Our analysis shows that, compared to relative TV viewing and Internet usage, mobile app usage is higher from 6 am to 6 pm. And while the relative percent of television viewers surpasses that of mobile app users during prime-time, mobile app usage continues to climb until 9 pm, exceeding relative Internet usage throughout the prime-time window. Mobile consumers are using apps either instead of, or along-side prime-time television and the Internet. In fact, the percent of relative mobile app usage is greater than that of relative Internet usage every hour of every day.
To provide a tangible example of audience size for mobile apps, we estimate that the combined number of active iOS and Android devices in the U.S. is approximately 110 million. Taking 10 am as a daypart of mobile apps (the red curve), 30% of iOS and Android device owners, or 33 million consumers, use an application during this hour. In theory, apps are like TV shows, in that they reach specific audiences.

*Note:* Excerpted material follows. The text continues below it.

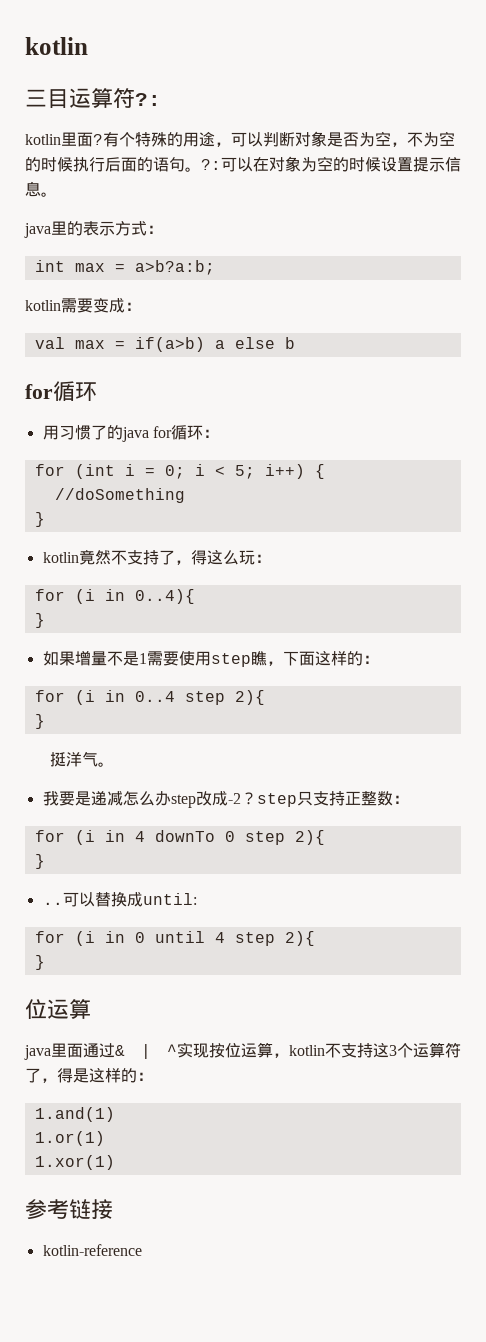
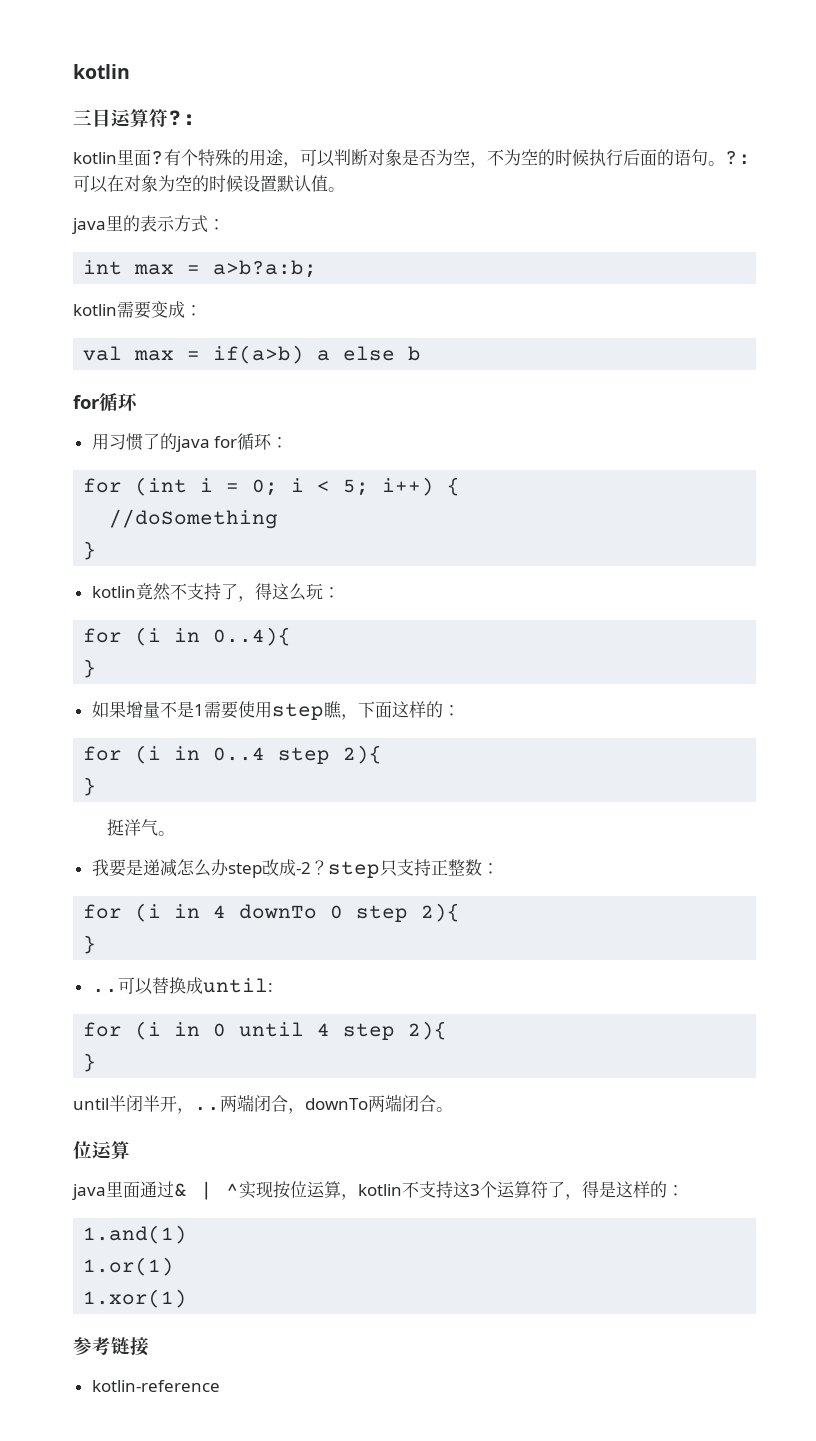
- ?:可以在对象为空的时候设置提示信息。
+ ?:可以在对象为空的时候设置默认值。
+ until半闭半开，..两端闭合，downTo两端闭合。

With the eventual ability to target apps by various criteria such as age, gender, dayparts and more, advertisers can one day target a tightly defined audience that uses different applications.
To put the sheer size of the mobile application audience into perspective, consider that the American Idol finale, which airs once per season, reaches approximately 20 million viewers on that day. Mobile apps already reach more than 20 million U.S. consumers per hour, from 7 am to 11 pm. That’s already the equivalent of 17 American Idol finales each day, or more than 6,200 American Idol finales per year.
With Google recently acquiring Motorola and Apple gearing up to launch the iPhone 5 this fall, these numbers will continue to grow. Further, with companies like Amazon pushing harder into tablets with its recently announced Kindle Fire, and companies like Nokia and Microsoft partnering to stay competitive, we can easily imagine a world of mobile apps where it’s prime-time all the time.